Grand habitué du Festival de Cannes, le cinéaste iranien Jafar Panahi est de nouveau en compétition après Trois Visages avec Un Simple accident. Emprisonné, puis libéré suite à une grève de la faim en 2023 parce que son travail déplaît aux autorités de son pays, il en fallait plus pour arrêter le réalisateur de faire des films chargés politiquement.
Jafar Panahi a toujours analysé la société iranienne de long en large, que ce soit la politique de son pays ou la vie quotidienne de ses habitants. Avec Un Simple accident, il intègre à son récit son expérience en prison à travers l’histoire d’un homme qui retrouve par hasard son ancien tortionnaire. Il le kidnappe, mais il a un problème : il n’est pas certain que cela soit bien lui, car il ne sait pas à quoi il ressemble. S’ensuit une recherche de personnes qui seraient en mesure de confirmer si c’est bien son bourreau. Si cela se confirme, doit-il se venger ?
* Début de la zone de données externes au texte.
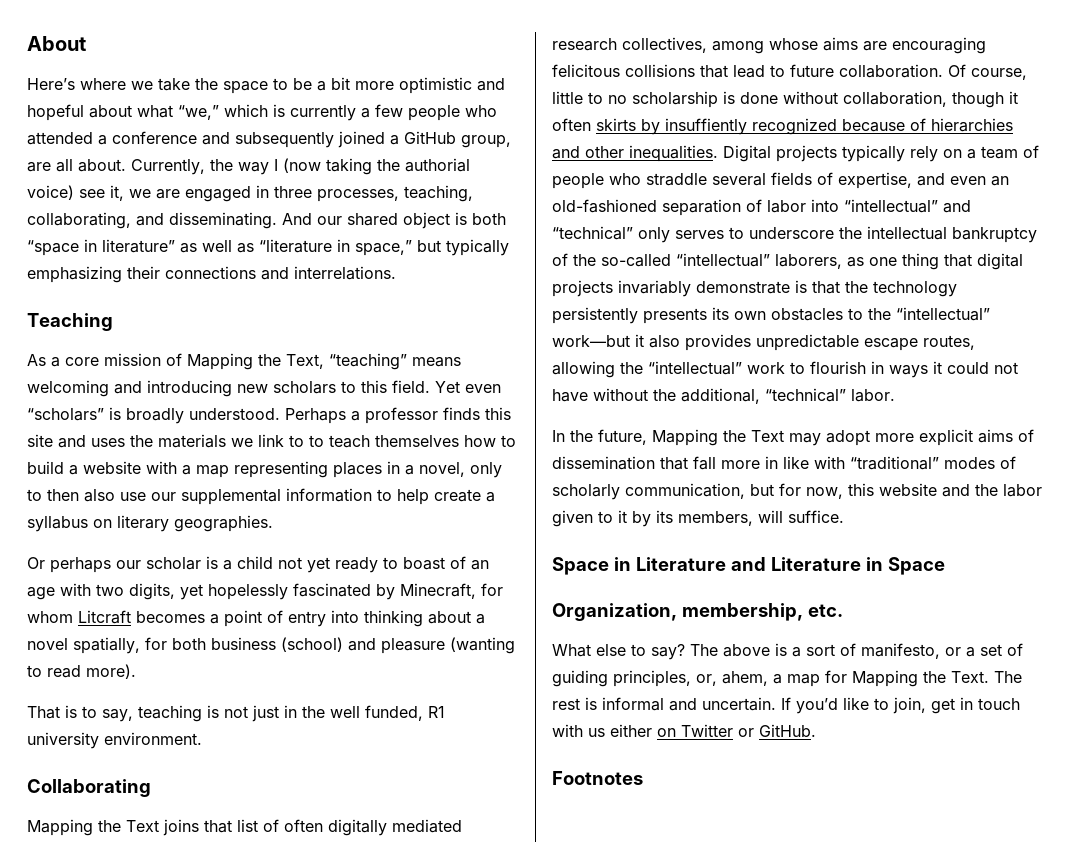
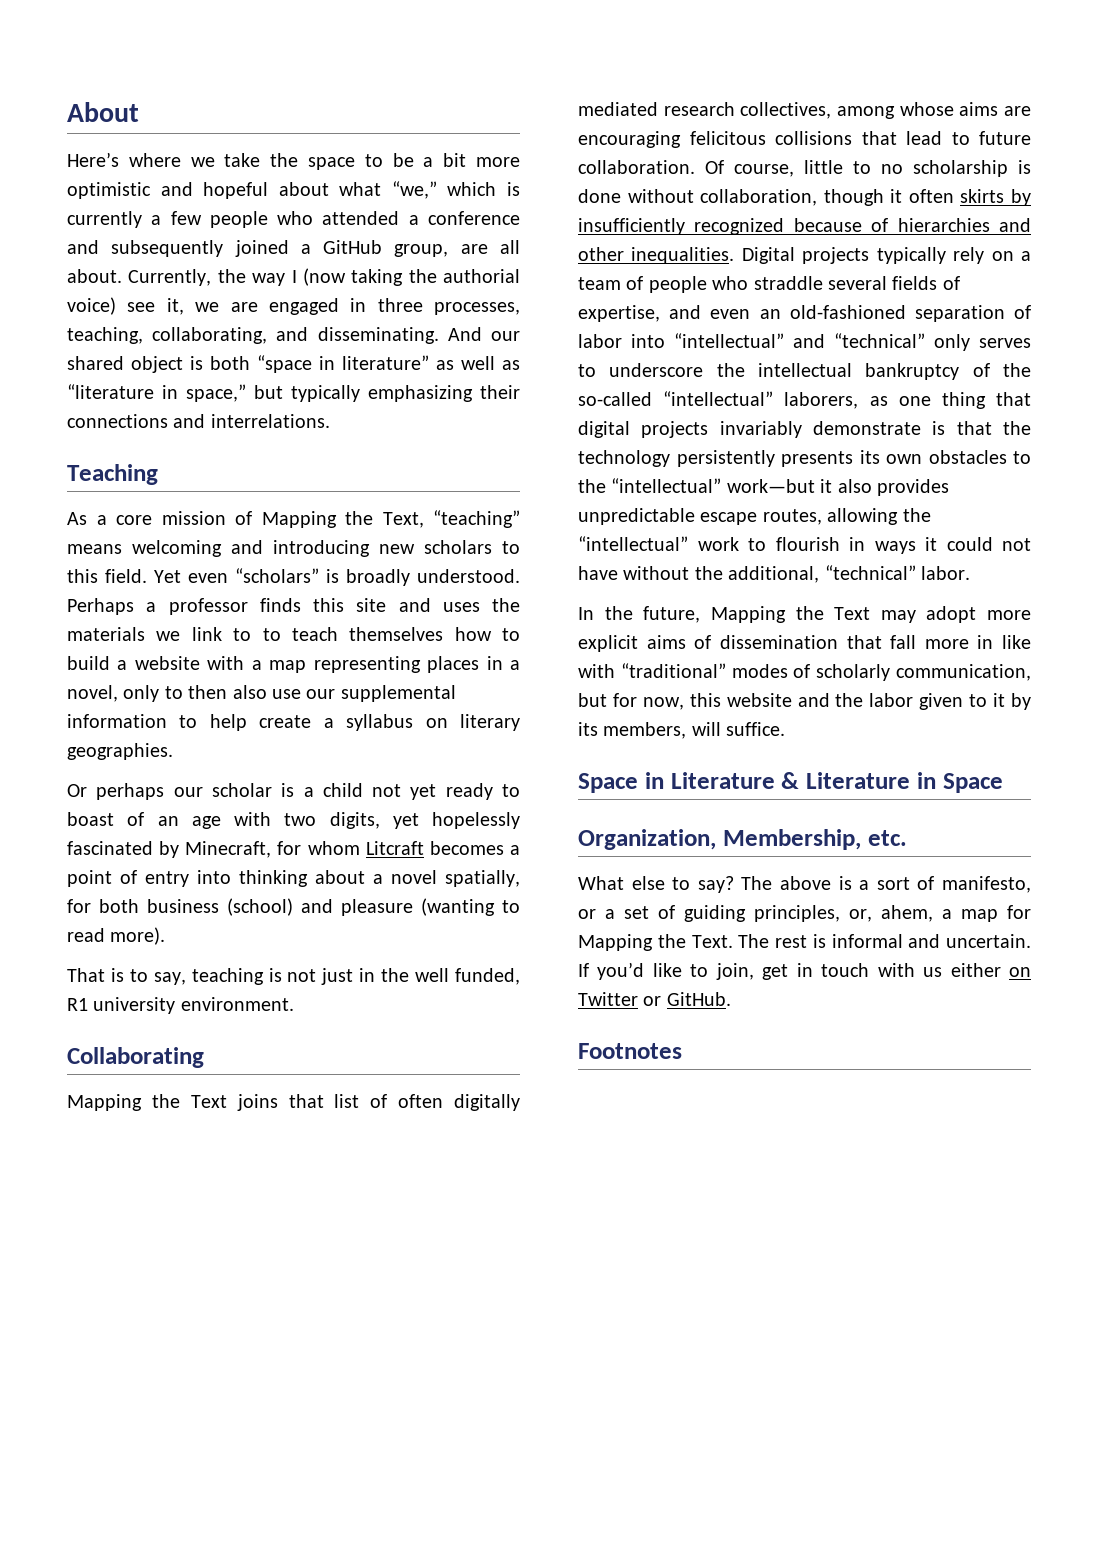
- Of course, little to no scholarship is done without collaboration, though it often skirts by insuffiently recognized because of hierarchies and other inequalities.
+ Of course, little to no scholarship is done without collaboration, though it often skirts by insufficiently recognized because of hierarchies and other inequalities.
- Space in Literature and Literature in Space
+ Space in Literature & Literature in Space
- Organization, membership, etc.
+ Organization, Membership, etc.

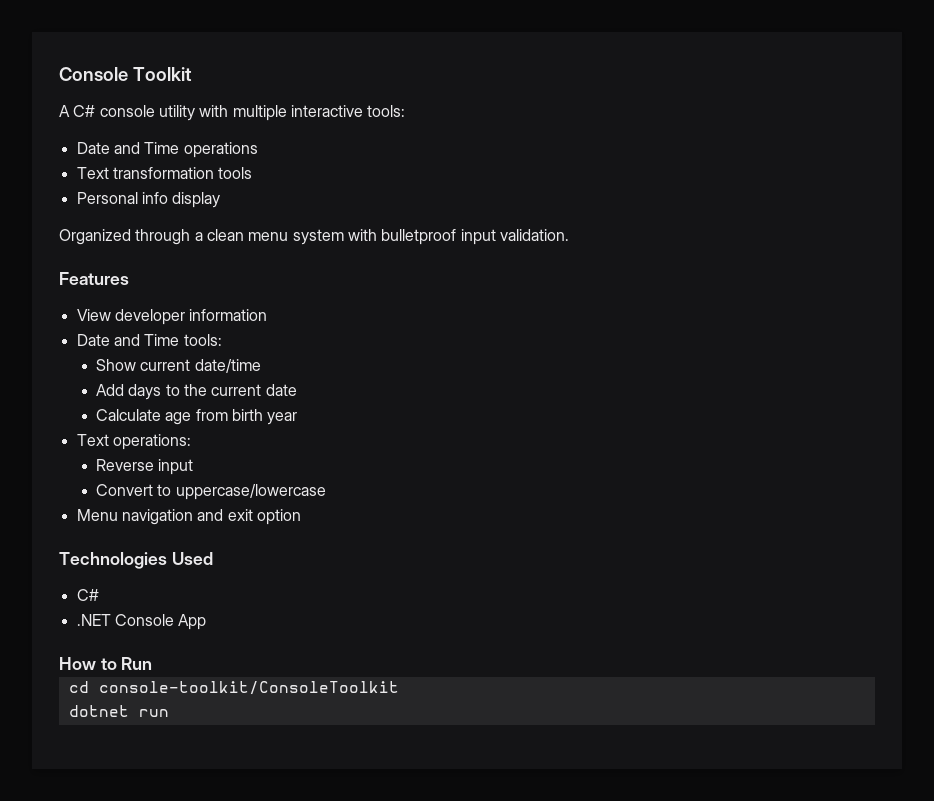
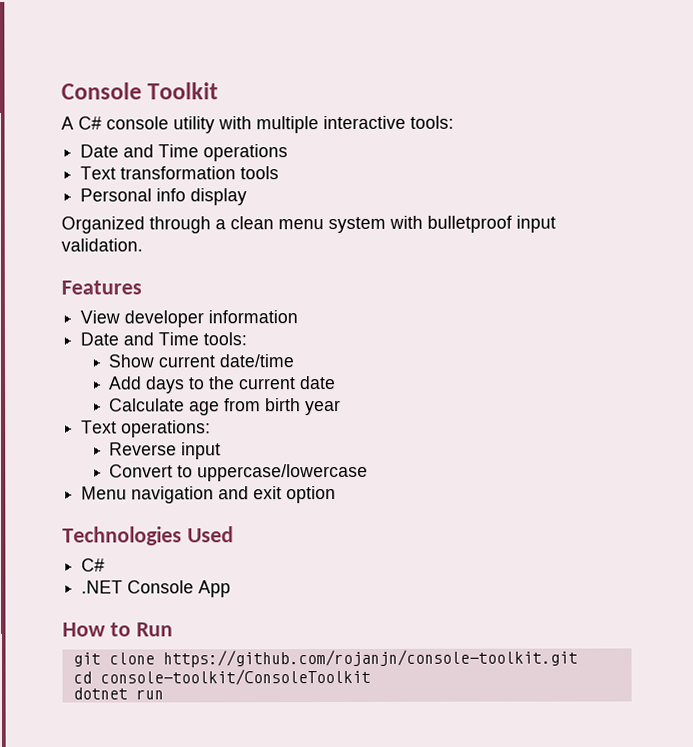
+ git clone https://github.com/rojanjn/console-toolkit.git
L’importance d’un bon scénario
La force principale du cinéma iranien d’auteur contemporain, incarné par des cinéastes tels que Panahi, Rasoulof ou Farhadi, réside en grande partie dans le scénario. Alfred Hitchcock a dit un jour cette phrase célèbre : » Pour faire un grand film, il vous faut trois choses : le scénario, le scénario et le scénario ». Il semblerait que Panahi l’ait pris au mot et l’histoire d’Un Simple accident brille, comme son nom l’indique, par son étonnante simplicité. Pourtant, cela ne signifie pas qu’il ne raconte rien, bien au contraire, le film réussit à aborder en substance de nombreuses thématiques (la vengeance, le pardon, la renaissance après un trauma, etc.). Maniant avec agilité l’humour et le drame dans son écriture, Panahi fait monter en puissance son récit jusqu’à atteindre un final d’une force sidérante.

Il fait également partie d’un groupe de cinéastes qui composent leurs cadres et les mouvements de leur caméra avec la plus grande sobriété possible. La caméra est une simple observatrice, c’est par ce prisme que nous, le spectateur, découvrons la scène et ses enjeux. Comme pour le scénario, cette déconcertante simplicité dans le placement de l’outil filmique n’implique pas une forme de faiblesse dans la mise en scène. Au contraire, ce point de vue offre de l’espace, de la liberté aux interprètes pour qu’ils expriment les sentiments profonds de leurs personnages à travers des dialogues ciselés et un langage corporel démonstratif.
Belle troupe d’acteurs
Et le cinéaste sait s’entourer de comédiens courageux – étant donné sa situation au sein de la société iranienne – pour incarner des personnages sensibles qui présentent chacun une réaction différente face à la situation. Il y a ceux qui veulent se venger, celui qui ne veut plus rien avoir à faire avec ce passé traumatisant ou encore notre héros plus raisonné.
À travers un récit très resserré, qu’on pourrait quasiment considérer comme un huis clos sur la route dans une camionnette, ces personnages débattent, s’affrontent, se raisonnent, se respectent, se haïssent… Un chaos ambiant provoqué par le crime originel : la torture systématique de ces personnes lors de leur passage en prison.
Bref, Un Simple accident se révèle comme étant un film poignant qui s’inscrit parfaitement dans la continuité de la filmographie du cinéaste. On ne sait pas comment Jafar Panahi fait, malgré les menaces sur son existence, pour continuer à créer des œuvres aussi brillantes et courageuses. On n’a pas la réponse, mais une chose est sûre : il a tout notre admiration.
Un Simple accident sort le 1er octobre 2025 au cinéma. Retrouvez tous nos articles du Festival de Cannes ici.
Avis
Comme à son habitude, le cinéaste iranien Jafar Panahi signe avec Un Simple accident une œuvre puissante qui raconte beaucoup de choses sur la société de son pays, tout en étant d'une sobriété visuelle et scénaristique déconcertante. Courageux et nécessaire.